It’s important to point out early on in this series that a team does not have to actually be ass in order to be the Ass Team Of The Week. A team that is very good in aggregate can still plunge to depths of buttness on any given day, as demonstrated by the Minnesota Vikings. They came into this season as favorites to make the Super Bowl, and it’s still entirely possible that they will do just that, but on Sunday, oh boy, they were extreme butt cheek.
The Vikings lost 27-6 to the previously 0-2 Buffalo Bills, and they lost fast. The game was over in 10 minutes, which is a wild thing to say about any game involving a Bills team that had surrendered a combined 78 points in the first two games of the season. And yet, when the Bills went up 17-0 with just over five minutes left to play in the first quarter, it was clear that there was no path to a comeback for the Vikings. They looked like a bunch of hungover college students on the morning of a test they forgot they had.
Anyway, how does a team as good as the Vikings go down 17 points in 10 minutes against a shitty Bills team quarterbacked by Josh Allen? If you were asked to conjure up a nightmare scenario in which such a thing could be possible, it would have to involve two strip-sacks, some uncharacteristically bad throws from Kirk Cousins, and Allen briefly morphing into Michael Vick. Well, buddy, all of those things happened.

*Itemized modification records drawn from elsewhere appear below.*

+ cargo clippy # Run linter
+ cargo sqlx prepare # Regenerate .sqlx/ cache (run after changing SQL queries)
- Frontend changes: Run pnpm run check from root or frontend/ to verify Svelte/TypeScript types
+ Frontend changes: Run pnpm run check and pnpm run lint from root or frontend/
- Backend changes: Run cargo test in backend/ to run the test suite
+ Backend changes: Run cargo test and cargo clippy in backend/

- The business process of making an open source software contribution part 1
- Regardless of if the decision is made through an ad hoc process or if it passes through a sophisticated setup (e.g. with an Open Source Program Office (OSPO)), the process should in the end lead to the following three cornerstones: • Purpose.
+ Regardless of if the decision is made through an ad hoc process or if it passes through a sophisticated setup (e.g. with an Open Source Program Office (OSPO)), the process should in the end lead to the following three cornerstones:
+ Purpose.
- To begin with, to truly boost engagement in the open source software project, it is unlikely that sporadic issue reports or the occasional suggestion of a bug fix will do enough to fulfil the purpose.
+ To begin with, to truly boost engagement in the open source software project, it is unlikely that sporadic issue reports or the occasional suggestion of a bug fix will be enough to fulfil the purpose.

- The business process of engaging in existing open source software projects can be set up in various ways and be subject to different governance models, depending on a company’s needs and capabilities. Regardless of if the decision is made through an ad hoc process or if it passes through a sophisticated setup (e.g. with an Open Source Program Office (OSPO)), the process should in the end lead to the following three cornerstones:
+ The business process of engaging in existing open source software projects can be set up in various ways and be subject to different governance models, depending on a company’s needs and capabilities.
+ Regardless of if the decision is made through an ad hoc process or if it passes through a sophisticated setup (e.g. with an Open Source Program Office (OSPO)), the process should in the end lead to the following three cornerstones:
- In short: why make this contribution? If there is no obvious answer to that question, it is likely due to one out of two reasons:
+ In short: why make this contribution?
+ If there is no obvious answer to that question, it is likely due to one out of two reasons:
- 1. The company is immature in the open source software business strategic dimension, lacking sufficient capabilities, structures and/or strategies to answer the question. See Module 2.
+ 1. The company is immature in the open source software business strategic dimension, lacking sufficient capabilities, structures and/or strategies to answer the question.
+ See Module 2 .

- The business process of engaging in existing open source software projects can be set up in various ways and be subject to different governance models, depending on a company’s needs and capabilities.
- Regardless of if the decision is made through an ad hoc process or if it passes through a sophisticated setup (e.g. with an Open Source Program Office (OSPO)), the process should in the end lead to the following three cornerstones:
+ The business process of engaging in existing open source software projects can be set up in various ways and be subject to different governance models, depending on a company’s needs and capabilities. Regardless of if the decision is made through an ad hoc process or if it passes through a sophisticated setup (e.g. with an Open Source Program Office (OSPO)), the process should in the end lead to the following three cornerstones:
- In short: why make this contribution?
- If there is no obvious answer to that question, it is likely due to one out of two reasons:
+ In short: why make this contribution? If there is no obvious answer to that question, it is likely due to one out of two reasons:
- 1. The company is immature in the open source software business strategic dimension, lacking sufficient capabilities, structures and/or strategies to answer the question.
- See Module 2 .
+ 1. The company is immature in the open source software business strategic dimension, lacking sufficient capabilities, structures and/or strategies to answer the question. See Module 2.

If you want to try to and pinpoint the precise moment in which the game got away from the Vikings, you’ll have plenty of options. The two strip-sacks that ended the Vikings’ first two drives of the game deep in their own territory and led to 10 points for the Bills are obvious choices, but the bad vibes started even earlier. The Bills received the opening kick-off, and immediately found themselves facing a third-and-4. Allen dropped back and was sacked on the next play, and the game appeared to have begun with a meek three-and-out and the Vikings in complete control. However, Linval Joseph was called for roughing the passer, and the Bills got to keep their drive alive. They went on to score a touchdown.
Maybe there’s an alternate reality in which Joseph is not called for that roughing penalty, and Allen and the rest of the Bills lose their confidence after being forced into a quick punt on the first drive of the game. Maybe the Vikings get the ball in good field position and take an easy stroll into the end zone for a 7-0 lead, and the rest of game unfolds as everyone expected it to. But the universe had other ideas, and it asserted its will early on. I like to imagine that early penalty as some cosmic being’s way of reaching down, tapping Mike Zimmer on the shoulder, and whispering, “Sorry, asshole, but you’re losing this game.”
Divine intervention is perhaps the only way to explain how this all went down. Every time the Vikings got to a point where it looked like they might have a shot at getting back into the game, something went unexpectedly, terribly wrong. Here we see a series of subatomic vibrations knocking a Cousins pass off course to sail over Stefon Diggs’s head.
Cousins got strip-sacked on the very next play.
Here’s a moment when the Vikings were down 17-0 and desperately in need of a third-down conversion, when the Earth’s rotation slowed ever so slightly and caused Cousins to sail this ball over Adam Thielen’s head:
On the very next Bills drive, the Vikings defense managed to stand tall and force a third-and-long. Surely, this was the moment for them to finally begin the inevitable turn-around, right? The angel who descended from heaven, compelled Allen to tuck the ball and run, and then lifted him over a tackler to get the first down, had other ideas:
That drive would end with another Bills touchdown, and the score would be 27-0 before the end of the half.
Based on the box score, which shows that Minnesota finished the game with more first downs and the same amount of total yards as the Bills, you might think that the Vikings made a brave attempt at a comeback in the second half. That is extremely not what happened. Their first four drives of the second half ended with a punt, an interception, a punt, and a turnover on downs. They ended up scoring their only touchdown and racking up 168 of their 292 total yards on the last two drives of the game, the purest of garbage time. The best thing you can say about the Vikings is that they didn’t let Allen score on them again in the second half. That will seem a lot less impressive when he goes out and throws six interceptions next week and the Bills lose by 30.
Vikings fans shouldn’t worry too much about this game, though. This is still a team that is stacked on both sides of the ball and has as good a shot as anyone at reaching and winning the Super Bowl. The good people of Minnesota should definitely not spend any time thinking about how the offensive line is so bad that it has the potential to sink an entire season. They should definitely not consider the fact that Kirk Cousins may be sort of a head case who isn’t actually good. Do not think about those things, Vikings fans! Do not think about them at all.